- RECORDS PROVIDED -
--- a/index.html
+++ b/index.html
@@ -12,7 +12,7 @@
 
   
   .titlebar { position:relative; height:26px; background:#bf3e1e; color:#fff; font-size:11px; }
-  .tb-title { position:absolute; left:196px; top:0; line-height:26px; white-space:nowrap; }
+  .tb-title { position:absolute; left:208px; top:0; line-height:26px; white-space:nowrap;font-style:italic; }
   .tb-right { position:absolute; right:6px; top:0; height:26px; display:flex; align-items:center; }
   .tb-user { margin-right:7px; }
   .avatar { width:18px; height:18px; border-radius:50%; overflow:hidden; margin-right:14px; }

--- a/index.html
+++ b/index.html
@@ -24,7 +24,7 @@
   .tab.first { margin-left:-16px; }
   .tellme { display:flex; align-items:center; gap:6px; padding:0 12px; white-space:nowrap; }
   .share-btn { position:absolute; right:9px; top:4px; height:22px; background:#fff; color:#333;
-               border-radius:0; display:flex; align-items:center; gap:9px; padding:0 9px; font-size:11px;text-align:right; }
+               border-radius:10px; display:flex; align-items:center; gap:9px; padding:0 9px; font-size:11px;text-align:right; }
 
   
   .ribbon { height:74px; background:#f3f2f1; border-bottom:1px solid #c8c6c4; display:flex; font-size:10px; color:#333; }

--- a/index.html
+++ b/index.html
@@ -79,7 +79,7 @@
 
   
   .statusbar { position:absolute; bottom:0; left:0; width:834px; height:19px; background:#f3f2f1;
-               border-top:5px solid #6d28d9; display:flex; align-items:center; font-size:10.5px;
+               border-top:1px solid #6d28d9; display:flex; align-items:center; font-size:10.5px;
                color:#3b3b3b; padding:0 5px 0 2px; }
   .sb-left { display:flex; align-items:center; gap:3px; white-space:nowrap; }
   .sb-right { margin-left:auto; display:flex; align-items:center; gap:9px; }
==
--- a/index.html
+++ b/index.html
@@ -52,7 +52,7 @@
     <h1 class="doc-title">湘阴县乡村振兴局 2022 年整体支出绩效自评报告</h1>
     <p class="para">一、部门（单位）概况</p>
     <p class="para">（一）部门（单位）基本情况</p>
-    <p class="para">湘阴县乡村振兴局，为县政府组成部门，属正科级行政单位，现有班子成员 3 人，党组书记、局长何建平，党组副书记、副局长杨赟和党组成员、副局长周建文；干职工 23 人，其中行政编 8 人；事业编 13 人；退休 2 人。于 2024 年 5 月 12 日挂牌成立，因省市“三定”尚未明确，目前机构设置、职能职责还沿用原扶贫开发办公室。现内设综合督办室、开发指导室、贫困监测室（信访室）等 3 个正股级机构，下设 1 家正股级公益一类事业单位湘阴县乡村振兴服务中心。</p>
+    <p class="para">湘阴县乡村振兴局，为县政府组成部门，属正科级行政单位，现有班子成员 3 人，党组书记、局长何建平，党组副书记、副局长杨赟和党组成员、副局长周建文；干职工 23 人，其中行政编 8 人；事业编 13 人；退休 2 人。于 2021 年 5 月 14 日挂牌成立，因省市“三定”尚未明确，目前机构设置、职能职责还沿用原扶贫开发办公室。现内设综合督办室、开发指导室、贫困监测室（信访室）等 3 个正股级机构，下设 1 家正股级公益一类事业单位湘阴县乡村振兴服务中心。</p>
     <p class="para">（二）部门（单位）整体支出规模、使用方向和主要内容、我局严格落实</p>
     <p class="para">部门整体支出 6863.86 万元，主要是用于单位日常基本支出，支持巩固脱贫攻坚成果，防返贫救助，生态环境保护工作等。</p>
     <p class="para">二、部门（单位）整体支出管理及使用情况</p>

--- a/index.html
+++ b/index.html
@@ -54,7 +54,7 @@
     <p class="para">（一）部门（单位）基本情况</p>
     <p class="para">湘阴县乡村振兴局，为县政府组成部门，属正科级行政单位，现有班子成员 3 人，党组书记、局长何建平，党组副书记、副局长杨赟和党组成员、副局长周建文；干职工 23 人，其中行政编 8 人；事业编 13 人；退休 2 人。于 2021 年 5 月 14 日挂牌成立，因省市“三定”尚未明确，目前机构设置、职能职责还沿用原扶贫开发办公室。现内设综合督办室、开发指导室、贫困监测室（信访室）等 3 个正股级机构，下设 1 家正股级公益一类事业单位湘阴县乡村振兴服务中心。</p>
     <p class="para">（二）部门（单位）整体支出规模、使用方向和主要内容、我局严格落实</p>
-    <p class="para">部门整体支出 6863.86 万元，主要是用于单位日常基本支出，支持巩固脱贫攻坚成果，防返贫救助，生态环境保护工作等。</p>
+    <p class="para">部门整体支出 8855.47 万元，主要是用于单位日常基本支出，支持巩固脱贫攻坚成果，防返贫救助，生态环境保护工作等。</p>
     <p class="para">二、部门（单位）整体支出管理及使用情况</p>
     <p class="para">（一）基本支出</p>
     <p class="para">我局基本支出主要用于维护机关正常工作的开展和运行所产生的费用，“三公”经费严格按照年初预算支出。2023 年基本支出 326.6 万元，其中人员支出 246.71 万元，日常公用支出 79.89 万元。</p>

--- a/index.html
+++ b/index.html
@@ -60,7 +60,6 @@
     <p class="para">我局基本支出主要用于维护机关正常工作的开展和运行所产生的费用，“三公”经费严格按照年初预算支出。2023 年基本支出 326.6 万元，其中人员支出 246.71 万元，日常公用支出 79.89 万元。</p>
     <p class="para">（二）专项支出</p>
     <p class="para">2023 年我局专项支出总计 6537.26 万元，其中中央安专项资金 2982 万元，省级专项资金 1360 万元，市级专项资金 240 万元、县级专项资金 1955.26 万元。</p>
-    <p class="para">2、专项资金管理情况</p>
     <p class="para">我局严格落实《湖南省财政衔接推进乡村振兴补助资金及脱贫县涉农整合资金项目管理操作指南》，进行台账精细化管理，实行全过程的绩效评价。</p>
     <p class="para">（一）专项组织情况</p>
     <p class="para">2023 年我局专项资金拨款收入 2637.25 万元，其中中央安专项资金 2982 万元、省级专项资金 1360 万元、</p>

- WORK ORDER -
Find the word "贫困监测室" in the listing above. Copy each line where it appears.

- PROBLEM SOLUTION -
-    <p class="para">湘阴县乡村振兴局，为县政府组成部门，属正科级行政单位，现有班子成员 3 人，党组书记、局长何建平，党组副书记、副局长杨赟和党组成员、副局长周建文；干职工 23 人，其中行政编 8 人；事业编 13 人；退休 2 人。于 2024 年 5 月 12 日挂牌成立，因省市“三定”尚未明确，目前机构设置、职能职责还沿用原扶贫开发办公室。现内设综合督办室、开发指导室、贫困监测室（信访室）等 3 个正股级机构，下设 1 家正股级公益一类事业单位湘阴县乡村振兴服务中心。</p>
+    <p class="para">湘阴县乡村振兴局，为县政府组成部门，属正科级行政单位，现有班子成员 3 人，党组书记、局长何建平，党组副书记、副局长杨赟和党组成员、副局长周建文；干职工 23 人，其中行政编 8 人；事业编 13 人；退休 2 人。于 2021 年 5 月 14 日挂牌成立，因省市“三定”尚未明确，目前机构设置、职能职责还沿用原扶贫开发办公室。现内设综合督办室、开发指导室、贫困监测室（信访室）等 3 个正股级机构，下设 1 家正股级公益一类事业单位湘阴县乡村振兴服务中心。</p>
     <p class="para">湘阴县乡村振兴局，为县政府组成部门，属正科级行政单位，现有班子成员 3 人，党组书记、局长何建平，党组副书记、副局长杨赟和党组成员、副局长周建文；干职工 23 人，其中行政编 8 人；事业编 13 人；退休 2 人。于 2021 年 5 月 14 日挂牌成立，因省市“三定”尚未明确，目前机构设置、职能职责还沿用原扶贫开发办公室。现内设综合督办室、开发指导室、贫困监测室（信访室）等 3 个正股级机构，下设 1 家正股级公益一类事业单位湘阴县乡村振兴服务中心。</p>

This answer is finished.